I can tell you my story.
In 1990 one year after I graduated from high school, where I had been taunted and teased for being fat and having a fat rear end I weighed in at 114 pounds. I think I weighed 120 pounds when I graduated high school. I felt I was so “fat” that I wouldn’t even wear shorts unless it was well over 90 because I was too fat to be seen in shorts. At my yearly physical I was diagnosed with high cholesterol. My cholesterol was 308. So much for high cholesterol being a fat person disease huh?
I was placed on cholesterol reducing medicine. The medicine was called mevacor. I promptly gained between 40-60 pounds almost immediately, along with constant diarrhea. It was a LOVELY medicine and my cholesterol never went below 260.
In 1992 I got married and we decided we wanted to start a family. You cannot be on cholesterol medicine while you are pregnant or nursing, so I stopped the meds. I got pregnant in 1993. I gained about 40 pounds, and never lost it all. I got pregnant again in 1995 and gained another 35ish pounds, again never losing it all.
After this was done I went back to my doctor to see about my cholesterol. At this point I was about 200 pounds. My cholesterol was 220. Back onto a different medicine, which raised my weight, 20 pounds.
I was also not eating well. I was eating my feelings. I was in a crappy marriage that had no affection.
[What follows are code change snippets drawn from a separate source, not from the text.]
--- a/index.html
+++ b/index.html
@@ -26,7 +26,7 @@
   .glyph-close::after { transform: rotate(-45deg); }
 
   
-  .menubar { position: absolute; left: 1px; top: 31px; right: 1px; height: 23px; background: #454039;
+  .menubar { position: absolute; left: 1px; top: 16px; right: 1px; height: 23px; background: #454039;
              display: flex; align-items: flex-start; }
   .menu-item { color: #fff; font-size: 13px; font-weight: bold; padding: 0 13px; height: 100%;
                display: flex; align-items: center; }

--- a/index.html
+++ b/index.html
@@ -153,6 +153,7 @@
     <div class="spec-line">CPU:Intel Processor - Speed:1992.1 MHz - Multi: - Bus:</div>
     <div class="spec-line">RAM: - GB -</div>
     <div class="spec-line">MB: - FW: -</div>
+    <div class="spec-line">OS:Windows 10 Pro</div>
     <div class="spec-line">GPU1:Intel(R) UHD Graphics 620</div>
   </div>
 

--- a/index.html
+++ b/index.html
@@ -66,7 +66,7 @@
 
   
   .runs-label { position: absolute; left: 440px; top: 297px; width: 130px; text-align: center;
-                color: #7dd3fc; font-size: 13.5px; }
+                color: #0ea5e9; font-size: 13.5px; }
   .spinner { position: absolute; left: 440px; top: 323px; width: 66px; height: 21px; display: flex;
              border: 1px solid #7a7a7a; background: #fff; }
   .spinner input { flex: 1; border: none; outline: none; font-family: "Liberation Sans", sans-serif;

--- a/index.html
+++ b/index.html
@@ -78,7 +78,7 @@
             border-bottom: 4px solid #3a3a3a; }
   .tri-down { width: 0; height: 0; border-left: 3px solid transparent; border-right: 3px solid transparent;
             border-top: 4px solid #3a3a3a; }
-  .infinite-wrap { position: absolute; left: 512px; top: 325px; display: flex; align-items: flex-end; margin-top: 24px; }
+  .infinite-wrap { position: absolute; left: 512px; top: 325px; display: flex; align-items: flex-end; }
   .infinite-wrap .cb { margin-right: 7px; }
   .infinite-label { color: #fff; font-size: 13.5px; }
Cheetos, pizza rolls, and mountain dew were my comfort. NoExcuses, No Shame. That was my fault. I should have reached out for help. I should have left my marriage years before I did. I can’t look back at the “what-if’s”, all I can do is move forward.
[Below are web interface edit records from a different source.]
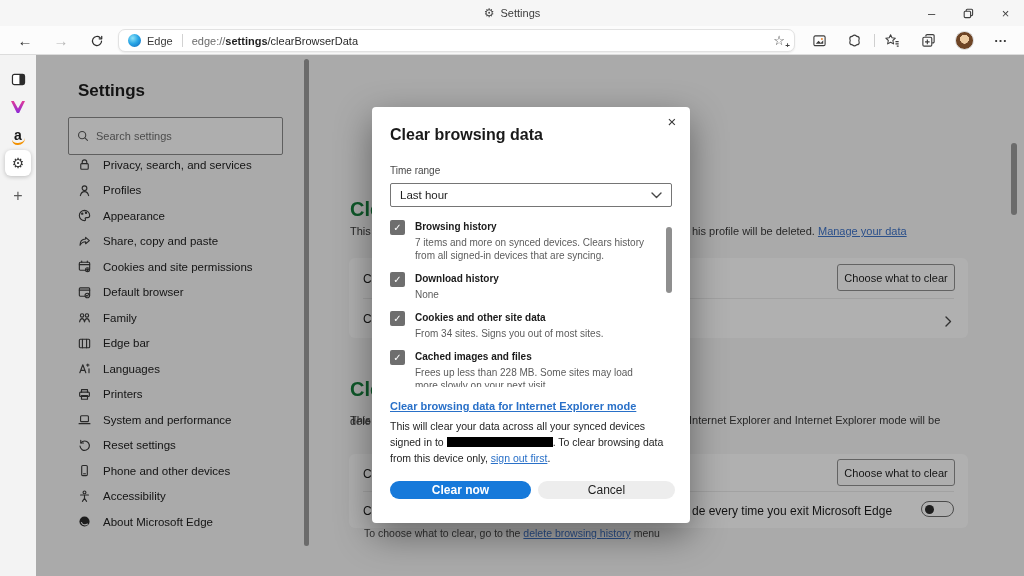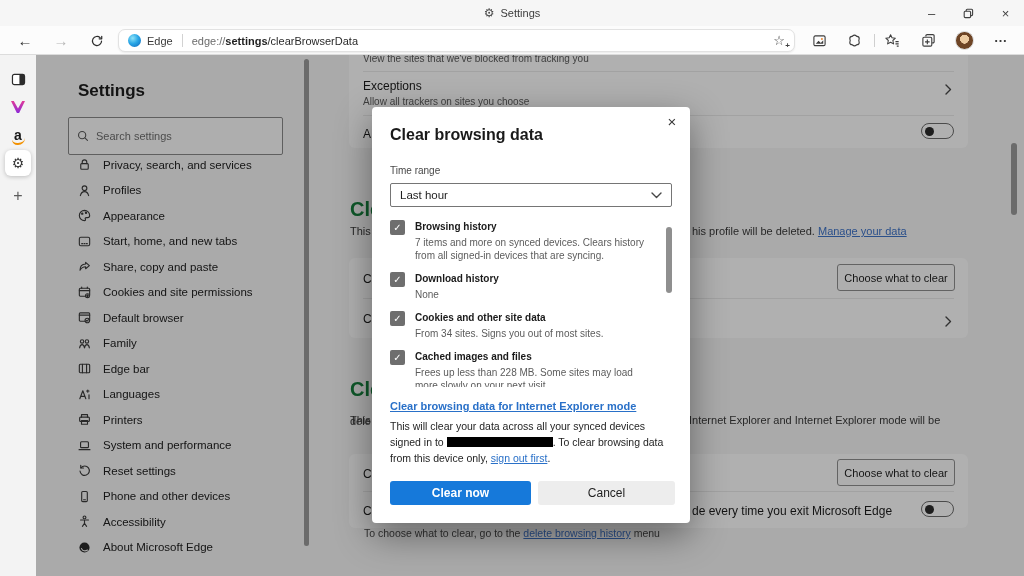--- a/index.html
+++ b/index.html
@@ -373,20 +373,6 @@
     <div class="sb-scroll"></div>
     <div class="win-scroll"></div>
 
-    <div class="card" style="top:-22px; height:115px;">
-      <div class="subtext" style="position:absolute; left:14px; top:20px;">View the sites that we've blocked from tracking you</div>
-      <div class="divline" style="top:38px;"></div>
-      <div class="rowlabel" style="position:absolute; left:14px; top:46px;">Exceptions</div>
-      <div class="subtext" style="position:absolute; left:14px; top:63px;">Allow all trackers on sites you choose</div>
-      <div class="chev" style="top:48px;"><svg width="7" height="11" viewBox="0 0 7 11">
-            <path d="M1 1l4.5 4.5L1 10"></path>
-          </svg></div>
-      <div class="divline" style="top:82px;"></div>
-      <div class="rowlabel" style="position:absolute; left:14px; top:94px;">A</div>
-      <div class="toggle" style="top:90px;">
-          <span class="knob"></span>
-        </div>
-    </div>
 
     <div class="secheading" style="left:314px; top:143px;">Cle</div>
     <div class="bodytext" style="left:314px; top:170px;">This</div>

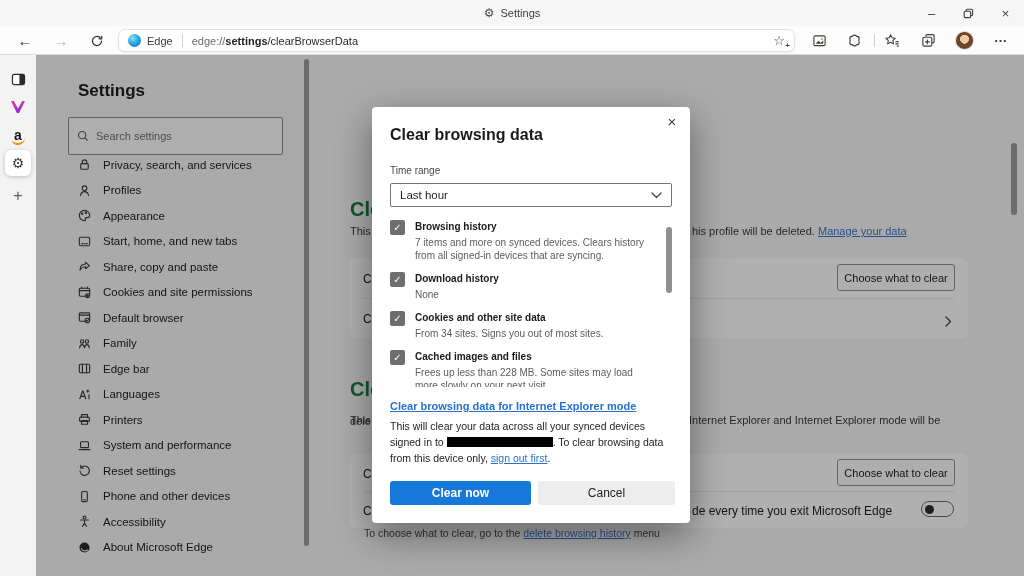--- a/index.html
+++ b/index.html
@@ -250,15 +250,6 @@
       <div class="nav-item">
         <span class="nico">
             <svg width="15" height="15" viewBox="0 0 16 16">
-              <rect x="2.5" y="3.5" width="11" height="9" rx="1.5"></rect>
-              <path d="M5 10.3h1M7.5 10.3h1M10 10.3h1"></path>
-            </svg>
-          </span>
-        <span class="nlabel">Start, home, and new tabs</span>
-      </div>
-      <div class="nav-item">
-        <span class="nico">
-            <svg width="15" height="15" viewBox="0 0 16 16">
               <path d="M9.2 3.6l4 3.4-4 3.4V8.2C6 8.2 4.4 9.8 3.2 12c0-4.2 2.3-6.4 6-6.6z"></path>
             </svg>
           </span>

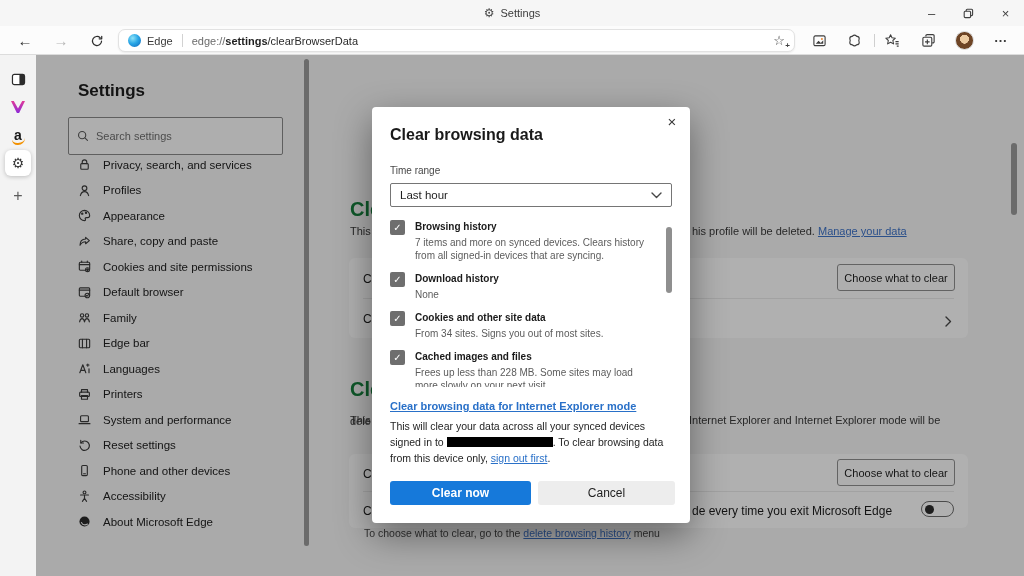--- a/index.html
+++ b/index.html
@@ -114,7 +114,7 @@
   .redact { display:inline-block; width:106px; height:10px; background:#000; vertical-align:-1px; }
   .dlg-link { color:#2970c8; text-decoration:underline; }
   .dlg-buttons { position:absolute; left:18px; top:374px; display:flex; gap:7px; }
-  .btn { height:24px; border-radius:3px; display:flex; align-items:center; justify-content:center; font-size:12px; }
+  .btn { height:18px; border-radius:9px; display:flex; align-items:center; justify-content:center; font-size:12px; }
   .btn-primary { width:141px; background:#1679da; color:#fff; font-weight:700; }
   .btn-secondary { width:137px; background:#ededed; color:#1f1f1f; }
 </style>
In 2004 I was diagnosed with Autoimmune Hepatitis and placed on prednisone for 18 months and if any of you have ever been on a steroid you know that you gain weight and get this big moon face. After stopping that I lost some weight and the moon face, but not a lot.
Since 2009 when I met my current husband I have gained about 50 pounds. I have gone up and down on the scale. Part of that is my husband and I like to eat together. Again….No Excuses,No Shame. We enable each other. We know that. I let him enable me. It is a process we are working on breaking. Part of it is working 2 jobs and eating on the run or eating supper at 10-11 at night and going straight to bed. I’ve done some pretty bad things to my metabolism over the years.
I am at a place that I can recognize what I am doing that is wrong, but not fully capable of changing my habits on my own yet. That is why I am going for surgery. This will help restrict my eating, but this is also why I will find a therapist and do the hard work. It is also why I am blogging and putting my story out there, to hold myself accountable.
I am ready for this. One day at a time. I will wake up each day knowing I can make today better than yesterday.